Blink is a time-travel parkour game directly inspired by the Effect & Cause level from Titanfall 2, one of gaming's most celebrated level design moments. Built in Unity with a team of three over 15 weeks, the game centres on a single mechanic: pressing a button instantly shifts you between two time periods a past where the Blink facility is pristine, and a present where it is rusted and abandoned.
Every platforming challenge, every puzzle, and every environmental piece of storytelling was designed around this mechanic. The contrast between the two timelines clean metal versus corroded ruin is not just aesthetic; it changes which paths are accessible, requiring the player to switch states at precisely the right moment.
I invested heavily in the world-building and narrative, writing detailed lore pages accessible via in-game computer terminals. The story follows the main character's history with the Blink facility , giving the player a sense of direction and rewarding exploration with genuine storytelling. A ldo also designed and implemented a full settings menu so players could tailor their experience.
Team Credits:
Game Designer - Humza Mustafa, Aldo Mckinney
Environment Artist - Gihan Akpinar
Documentation
A presentation explaing the game, the mechanics and narrrative of Blink
Level design documentation on the facility of BLINK
A research document on how we would make the game accessible to different players
A one page treatment on the game
A retrospective video on what went well, what could've been better and the lessons I've learnt during the project
Behind the Scenes
Time travel is my favourite genre and trope in fiction, and the Effect & Cause level from Titanfall 2 presented it in a way I had never seen before, the mechanic was inseparable from the combat and movement, not just a visual trick. What we chose to do differently was strip away the combat entirely and focus solely on movement and the story behind the Blink facility. We wanted time travel to be the world, not just a tool inside it.
Time travel may be the headline mechanic, but the parkour and momentum system is the backbone that makes it work. The fluidity of movement gave us the freedom to design creative platforming setpieces, and layering the time-dive on top meant a single button press could completely transform the space around the player, opening new paths, collapsing others, and demanding precise timing rather than just quick reflexes.

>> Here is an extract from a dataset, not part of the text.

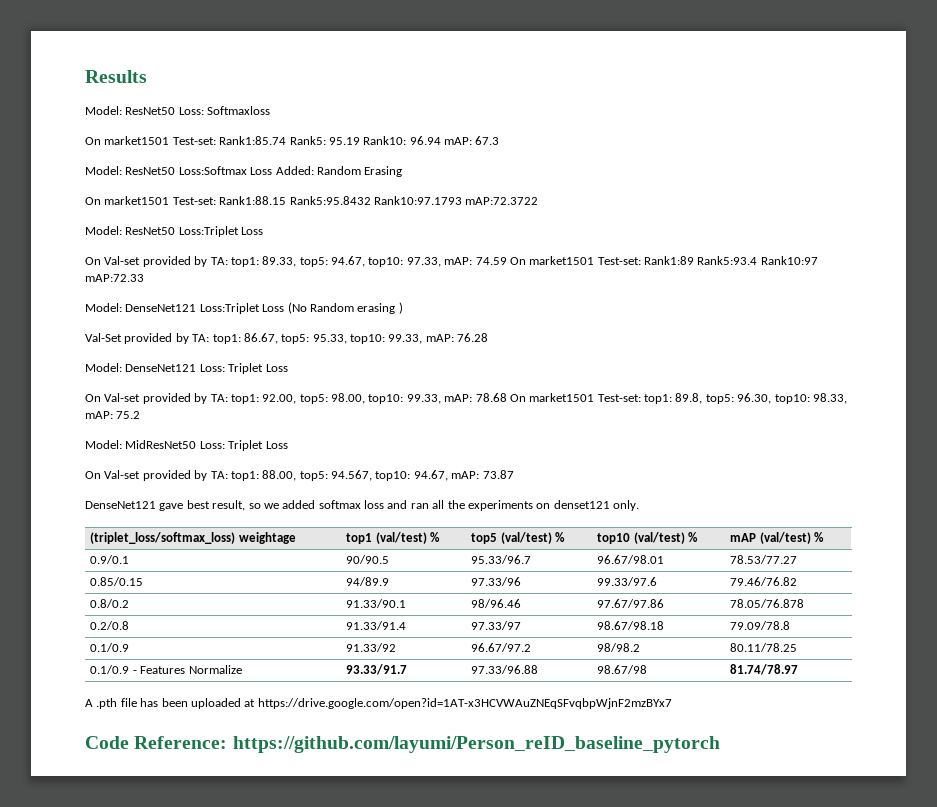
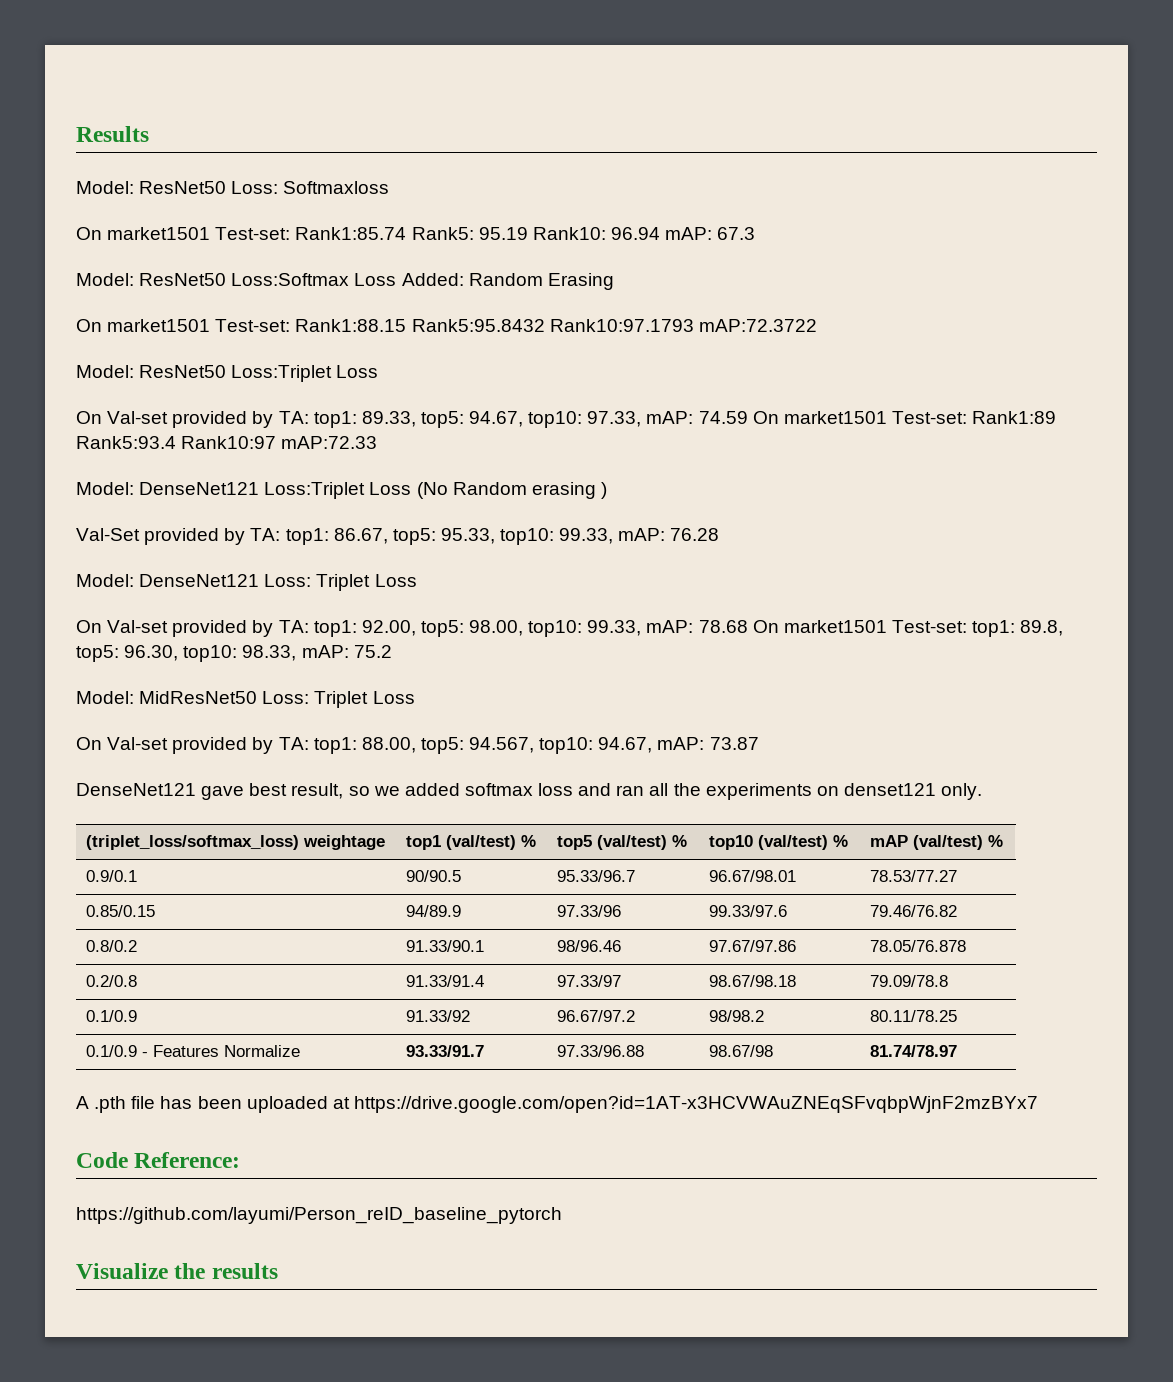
- Code Reference: https://github.com/layumi/Person_reID_baseline_pytorch
+ Code Reference:
+ https://github.com/layumi/Person_reID_baseline_pytorch
+ Visualize the results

We introduced the mechanic with a deliberately simple but effective opening. You wake up in a rusted, abandoned cryo pod the room looks long out of use, a broken door blocking the way forward. A button prompt appears asking you to dive back in time, and suddenly you are standing in a pristine past version of the same room. The broken door is now intact and you walk straight through. In seconds, the player understands everything: what the mechanic does, what it looks like, and what it is for. That opening room is the moment I am most proud of in the game.
I was inspired by Remedy's Control and the way it hides its most compelling lore behind redacted files and mundane documents it makes the world feel vast without ever spelling everything out. I took that approach for Blink's story: Hadid, a new scientist, arrives at the Blink facility to resume decades-old research into space travel through consciousness. Infighting with the director and a series of catastrophic experiments kill nearly all patients and staff but one. The player. The terminals reward curiosity, letting those who explore piece together what happened while the movement carries everyone else forward.
Without access to industry tools like Substance Painter, we needed a visual language simple enough to build quickly but distinct enough to read instantly. The solution was straightforward: clean materials represented the past, whereas rust and decay represented the present. Players never had to guess which timeline they were in the environment told them immediately. Sometimes constraints lead to the clearest design decisions.